The word yoga first occurred in the Rig Veda.

Yoga, where science meets spirituality

Unitary State: I am in the East and the West, I am above and below, I am this entire world.



Murli Manohar Joshi

The word yoga first occurred in the Rig Veda. That it was being practised in India since the very dawn of civilisation is clear from the excavation of Indus Valley sites. Figurines in various yoga postures have been found in these excavations. It was Patanjali (500 BC) who first provided the philosophy, the science and the grammar of this wonderful subject through the famous text Patanjali Yoga-Sutra. 

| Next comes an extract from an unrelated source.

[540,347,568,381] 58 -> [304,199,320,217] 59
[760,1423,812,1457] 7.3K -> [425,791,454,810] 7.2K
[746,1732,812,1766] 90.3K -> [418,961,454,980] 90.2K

In modern times though there have been several interpretations of this dictionary of yoga, to my mind the best is the treatise written by Yogacharya BKS Iyengar. After his personal experience of the system, Iyengar also devised a unique method of providing variations suitable for those who were unable to go through the rigours of the postures prescribed for a normal healthy person. His entire approach to yoga was to make the postures readily accessible even to the  differently abled. His system is known world wide as Iyengar Yoga.

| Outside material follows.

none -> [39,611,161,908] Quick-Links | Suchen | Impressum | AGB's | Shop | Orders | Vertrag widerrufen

Yoga was taken to the west by several Indian gurus. Several centres were started where people practised and realised the beneficial effects of yoga, mostly as a readily accessible health regime leading to physical fitness. 

More than physical health

Yoga not only improves physical fitness but is something much more, it is beyond physical health. The human persona is not only a body but is also a mind, an intellect and a soul. Yoga attempts to harmonise all of them. As a result, one possesses a healthy body, a sharp intellect and an unflickering or focused mind which is capable of realising the unity between “i,” generally known as personal consciousness, and “I,” the universal consciousness. In fact,  yoga means to join and its ultimate goal is to experience the unity of the individual consciousness with the universal consciousness and then to realise that both are not different. In this sense, yoga essentially teaches us to recognise the fundamental unity between human being and the humankind and also between us and the environment and ultimately to recognise a total interconnectedness of every thing with everything. The essence of this realisation is to experience that "All is one".

The Western rational mind was not ready to accept that such a relationship can be an objective, verifiable experience within the framework of mechanistic world-view. The experiences of eastern yogis were thought as mystic bordering on some sort of hallucinations. Till the middle of the 20th  century, yoga in the West was only a physical health regime.

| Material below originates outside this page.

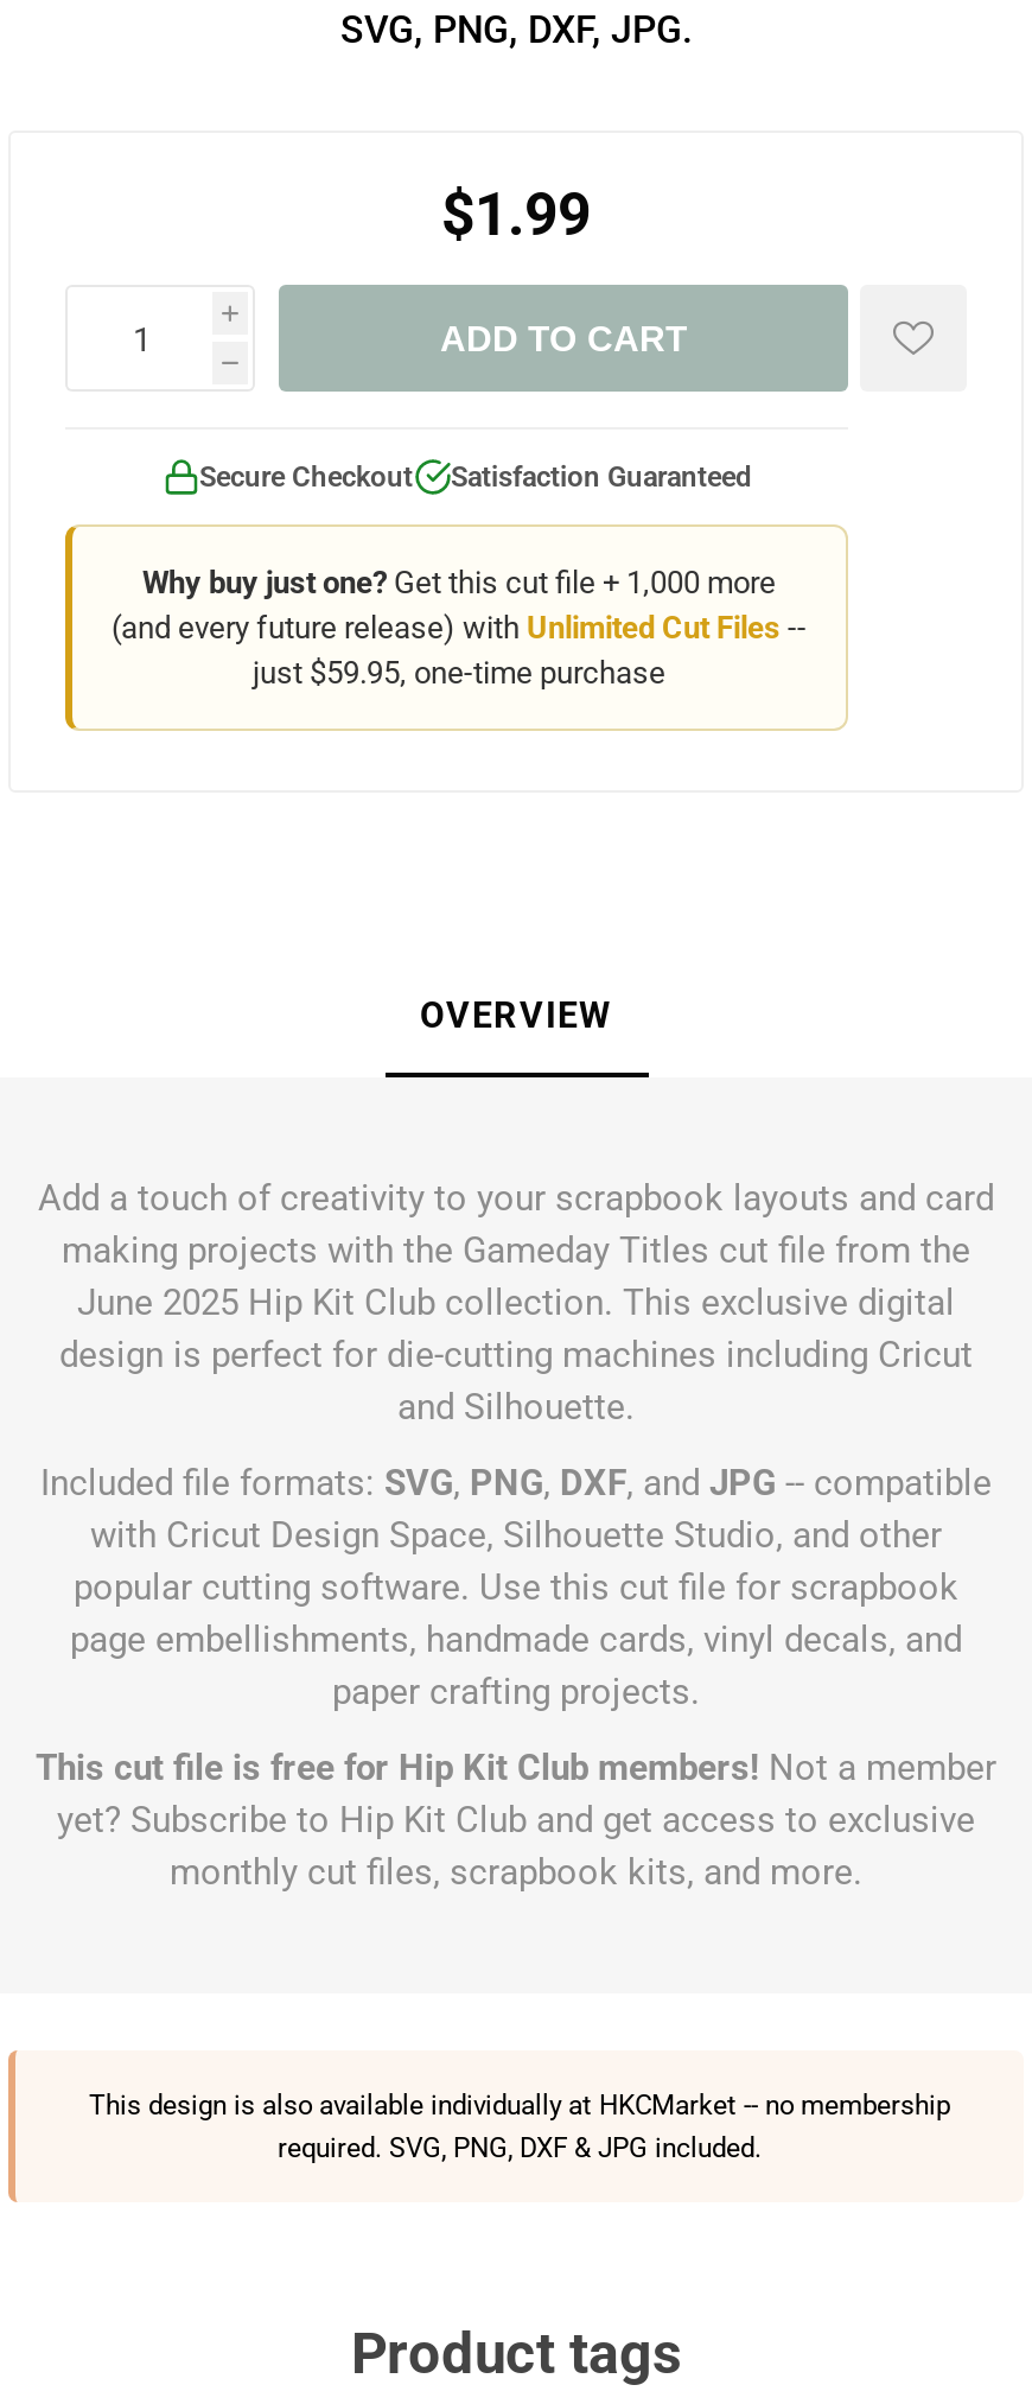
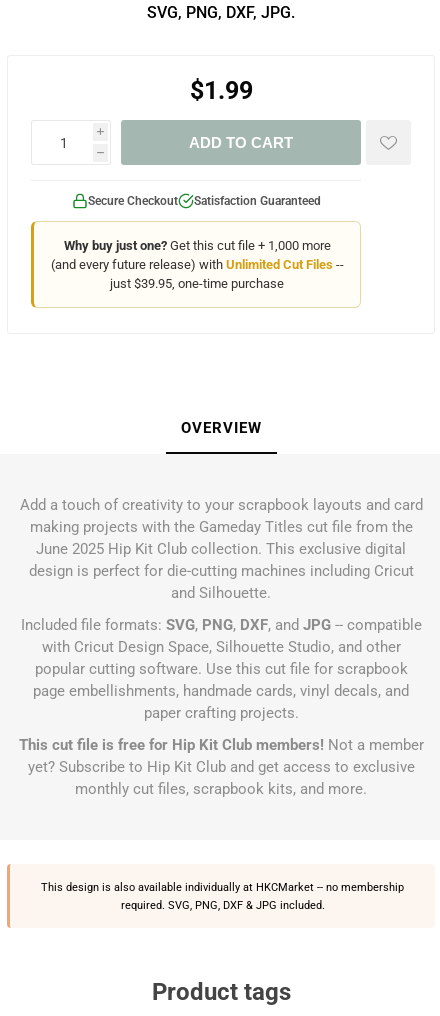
[253,655,665,691] just $59.95, one-time purchase -> [110,276,284,291] just $39.95, one-time purchase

Several scientists in the West became interested in investigating the relationship between religious experiences and brain function. They designed highly sophisticated experiments to monitor the brain activity of a yoga practitioner at the most intense and mystical moments of his experience to shed some light on the mysterious connection between human consciousness and the persistent and peculiar human urge to connect with something larger than ourselves.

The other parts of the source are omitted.